Health Benefits Associated

Weight Management

Figs and dates can both be beneficial for weight management as part of a calorie-controlled diet. Figs are low in calories, while dates provide more energy—making them less likely to cause spikes in blood sugar levels or leave you feeling hungry soon afterwards.

Heart Health

Both figs and dates contain fiber and other micronutrients that have been linked with improved heart health. The high fiber content found in dates also helps to reduce bad cholesterol levels, which can then help lower your risk of developing cardiovascular diseases.

Digestive Health

The dietary fiber found in both figs and dates can help support digestive health by increasing the amount of good bacteria in the gut and promoting regular bowel movements. Additionally, the magnesium found in figs helps to relax the muscles of the digestive tract and reduce bloating.

Preparation Methods and Usages

Methods of Preparing

Figs can be used in a variety of ways, including baking, salads, sauces, compotes and desserts. They can also be enjoyed fresh as a snack or on their own.

Dates are often eaten out of hand as a snack but can also be dried and used in baking recipes like cakes, tarts and cookies. They’re also often stewed or boiled to make compote-type dishes and they can also be used in salads to add sweetness and texture.

Culinary Uses

Figs can be used in baking and also make a great accompaniment to cheese platters.

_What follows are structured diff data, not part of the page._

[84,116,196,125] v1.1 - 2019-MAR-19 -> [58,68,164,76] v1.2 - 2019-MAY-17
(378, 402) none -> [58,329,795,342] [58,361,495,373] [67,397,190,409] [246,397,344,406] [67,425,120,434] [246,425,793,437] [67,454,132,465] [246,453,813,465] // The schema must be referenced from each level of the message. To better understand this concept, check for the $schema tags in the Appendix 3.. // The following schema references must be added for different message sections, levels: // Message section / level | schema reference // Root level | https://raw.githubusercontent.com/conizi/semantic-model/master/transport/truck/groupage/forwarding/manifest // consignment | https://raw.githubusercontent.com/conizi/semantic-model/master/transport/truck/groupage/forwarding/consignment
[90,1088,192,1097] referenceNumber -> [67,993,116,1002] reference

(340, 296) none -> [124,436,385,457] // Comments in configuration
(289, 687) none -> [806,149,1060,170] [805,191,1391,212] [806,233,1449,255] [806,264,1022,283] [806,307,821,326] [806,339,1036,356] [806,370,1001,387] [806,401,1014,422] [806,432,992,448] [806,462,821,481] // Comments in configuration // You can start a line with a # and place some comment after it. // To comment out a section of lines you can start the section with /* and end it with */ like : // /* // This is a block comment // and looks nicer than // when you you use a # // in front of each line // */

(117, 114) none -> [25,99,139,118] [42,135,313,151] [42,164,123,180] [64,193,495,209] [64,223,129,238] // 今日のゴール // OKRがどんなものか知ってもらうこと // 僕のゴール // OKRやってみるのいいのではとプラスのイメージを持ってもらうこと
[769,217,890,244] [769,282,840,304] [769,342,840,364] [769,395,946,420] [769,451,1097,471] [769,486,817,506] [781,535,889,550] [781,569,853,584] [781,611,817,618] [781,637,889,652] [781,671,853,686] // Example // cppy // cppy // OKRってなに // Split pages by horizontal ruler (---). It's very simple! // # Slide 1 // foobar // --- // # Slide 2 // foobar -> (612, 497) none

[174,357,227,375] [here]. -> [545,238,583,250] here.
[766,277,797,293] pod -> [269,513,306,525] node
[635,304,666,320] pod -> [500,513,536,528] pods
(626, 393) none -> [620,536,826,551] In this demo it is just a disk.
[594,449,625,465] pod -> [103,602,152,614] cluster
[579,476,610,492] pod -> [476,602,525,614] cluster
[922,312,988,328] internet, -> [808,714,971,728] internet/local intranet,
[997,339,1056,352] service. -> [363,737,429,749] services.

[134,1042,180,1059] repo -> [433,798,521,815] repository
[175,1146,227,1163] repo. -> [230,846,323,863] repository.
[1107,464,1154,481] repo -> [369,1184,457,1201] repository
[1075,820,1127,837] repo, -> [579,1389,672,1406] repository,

Dates are often added to cakes, tarts and other baked goods to give them sweetness and texture, as well as being used to sweeten sauces and smoothies. They can also be enjoyed fresh or stewed and boiled for compote-type dishes.

Popular Combinations

Figs pair well with cheese, prosciutto, honey and citrus fruits.

Dates are great when paired with nuts, such as walnuts or almonds, as well as dark chocolate. They can also be combined with other dried fruits like figs for a sweet snack mix.

Which One Is Healthier?

Both figs and dates provide health benefits, but the nutritional content of each varies slightly. Figs are lower in calories than dates, but contain fewer micronutrients and fiber compared to their sweet counterpart. On the other hand, dates provide more energy as well as higher amounts of iron, zinc and dietary fiber — making them a healthier choice if you’re looking to increase your intake of these nutrients.

Frequently Asked Questions | Figs vs Dates

1. How do figs and dates differ in taste?

Figs have a soft and chewy texture with a sweet, delicate flavor. Dates, on the other hand, are softer and sweeter than figs with a caramel-like flavor.

2. Can you substitute one for the other?

Yes, you can use either figs or dates as a substitution for one another in recipes however, it is important to note that they may not behave exactly the same way due to their size and texture differences.

3. Are there any health benefits associated with eating figs or dates?

Yes! Both of these fruits contain high amounts of fiber which can help reduce cholesterol levels as well as aid in digestion. Additionally, figs are rich in antioxidants which can help protect against harmful free radicals and reduce the risk of certain diseases. Dates also contain healthy amounts of magnesium which can help to regulate blood sugar levels and lower stress.

4. Are there any risks associated with eating too many figs or dates?

Yes, it is possible to overconsume these fruits which may lead to an increase in calories and sugar intake. It is recommended that you eat them in moderation as part of a balanced diet.

5. How should I store figs or dates?

Figs should be stored at room temperature for up to two weeks while dates should be kept in the refrigerator for up to one month. Both fruits should be stored in an airtight container to keep them fresh. It is also important to remember that if they are not consumed quickly, they can become dry and lose their flavor.

The Bottom Line

Ultimately, both figs and dates can be enjoyed as part of a healthy diet. They provide essential vitamins and minerals that help support overall health, as well as being incredibly versatile ingredients to add to many dishes. Whether eaten fresh or dried, adding either figs or dates to your meals can make them more nutritious. So why not try them both?